A new corporate culture and a bifurcated workforce are emerging from this life-changing recession. And it might surprise folks to discover who has the upper hand.

A jobless recovery will mean many things, but clearly it implies that companies will not rush to replace the 8.4 million jobs lopped off the payroll since December 2007.

After two years of slashing payrolls, the new company will begin hiring at a very slow pace, opting in more cases than ever before to contract out for services.

It will contract for two primary reasons. The first is to keep costs down. The other is that the new company will learn, as previous experience taught us, that buyouts and early retirements cast away a large and talented group.

The new company will discover it still needs this talent.

And it just so happens that many of these folks will be creating the next wave of entrepreneurs and would rather work as contract freelancer than an employee. After reinventing themselves, they might be as reluctant to take full-time jobs as companies are to offer them, says Yoel Yohan, who published “The Corporate Drain” after a 37-year career at UPS.

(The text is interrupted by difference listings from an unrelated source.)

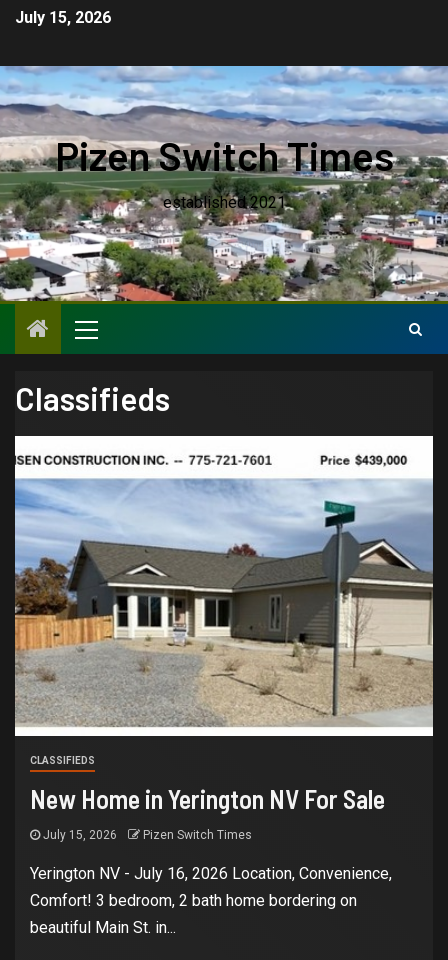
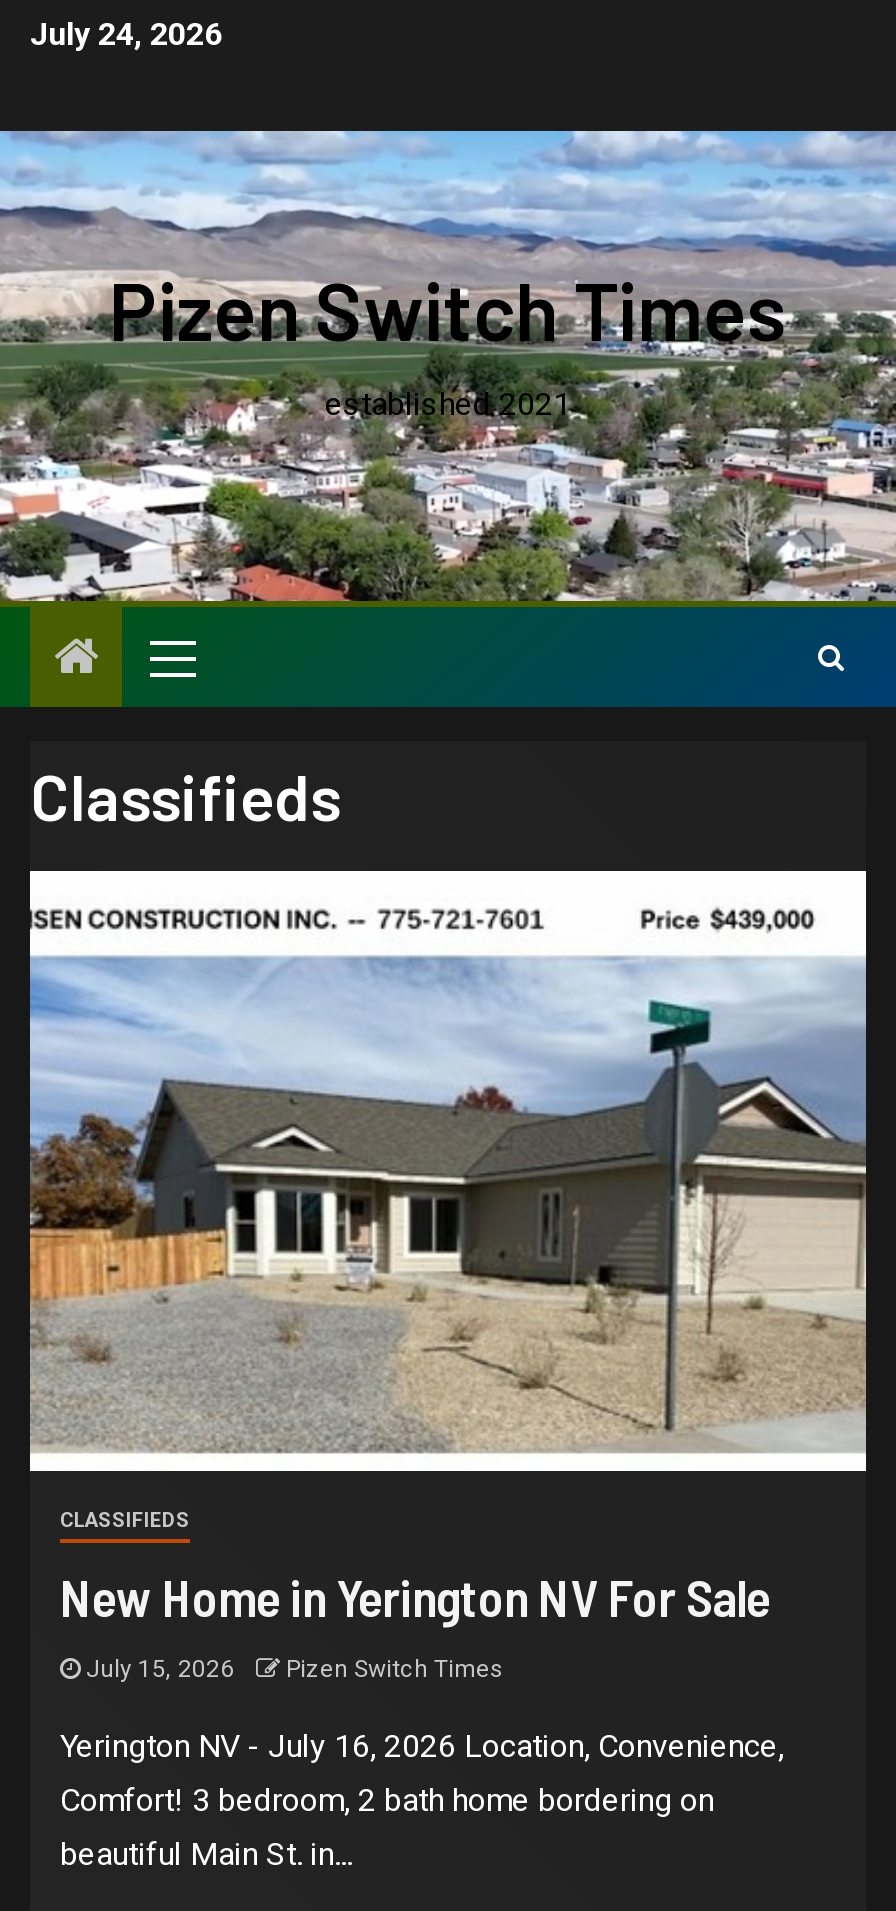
- July 15, 2026
+ July 24, 2026
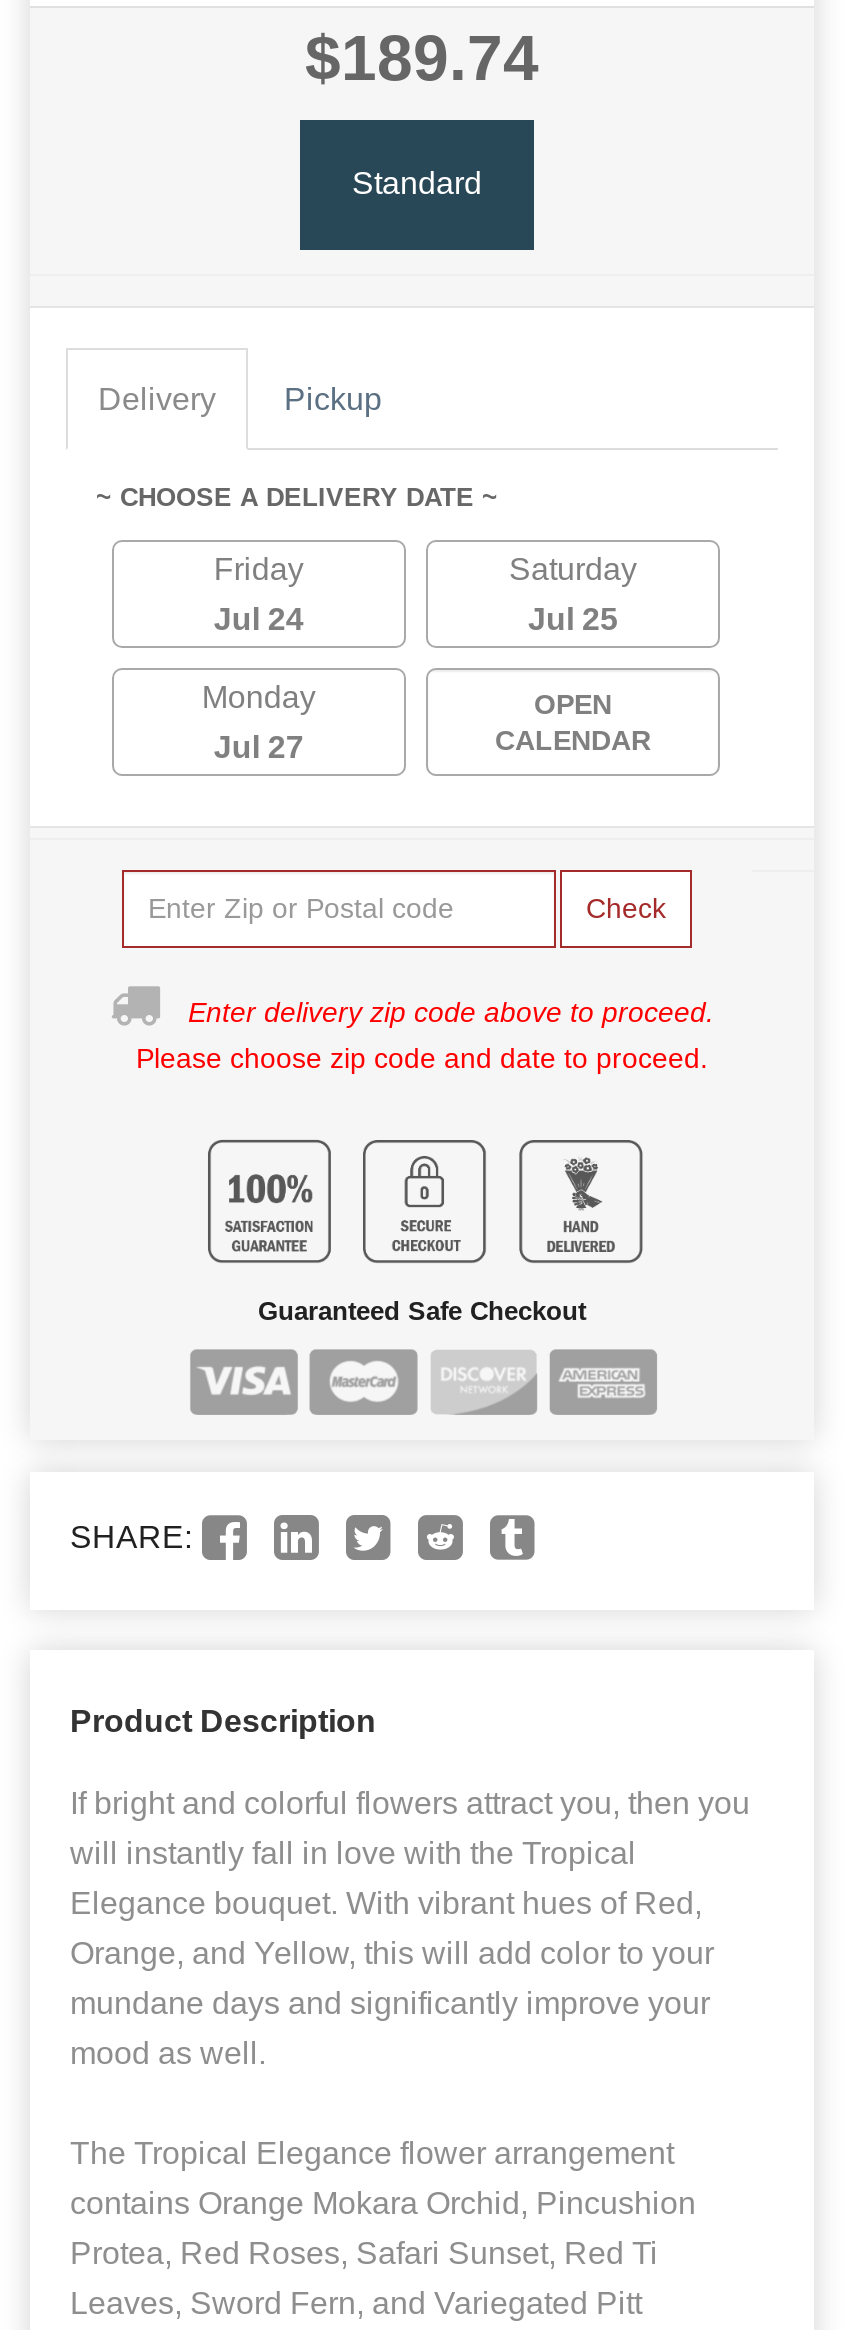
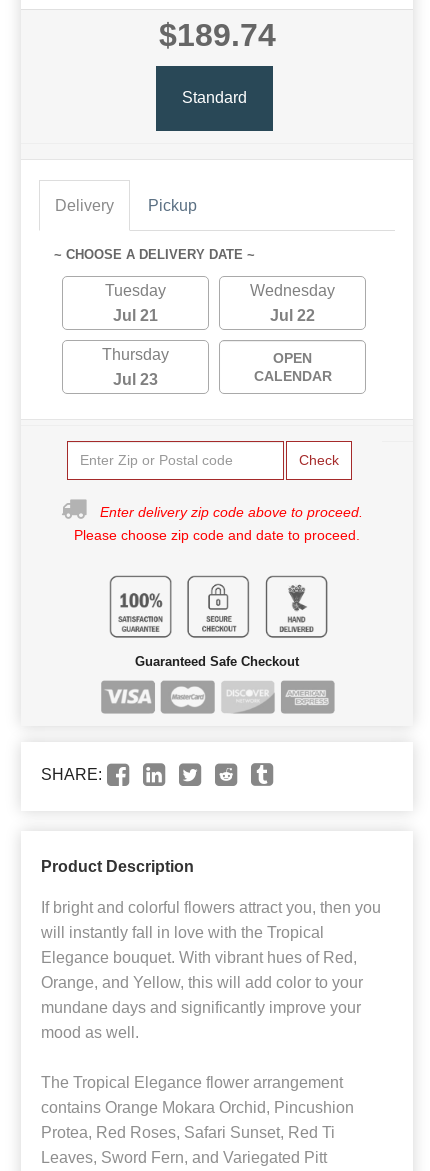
- Friday
+ Tuesday

- Saturday
+ Wednesday

- Jul 24
+ Jul 21

- Jul 25
+ Jul 22

- Monday
+ Thursday

- Jul 27
+ Jul 23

The CEOs who have been cutting and slashing their way to profitability the last year or two will find it’s a new ballgame when profits once again depend on growing revenue.

Anyone can cut. We shall see in the coming year who can make the switch to growth.

To grow, the new CEO needs to focus on what was lost during the Great Recession: loyalty, trust and revenue improvement, says Yohan.

Growing a business requires a different mindset. One that understands the critical importance of people.

“Those who concentrate on people and processes will see greater success with sustainable results,” says Yohan, now a partner with the Progress Group, a consulting firm specializing in supply chain strategy.

The new employee workforce will be comprised of younger workers who want more out of life than a career with a single company.

It’s no longer the ultimate goal to work for a great company as much as it is to be able to brag about working for one that allows them certain freedoms, Yohan says.

That means flex time. That means working from home.

For example, parents who can work from home reap enormous benefits, starting with savings in childcare and transportation costs.

To accommodate these younger parents will mean a different way of supervising their work. It will mean operating on a level of trust that pre-recession corporations were not known for.

It may seem counterintuitive that, as we enter a jobless recovery, workers will determine the rules of the new employer-employee contract. But it will make perfect sense to companies that believe people are their most valuable resources.

And companies that don’t?

At some point, they will no longer have a recession to blame their failures on.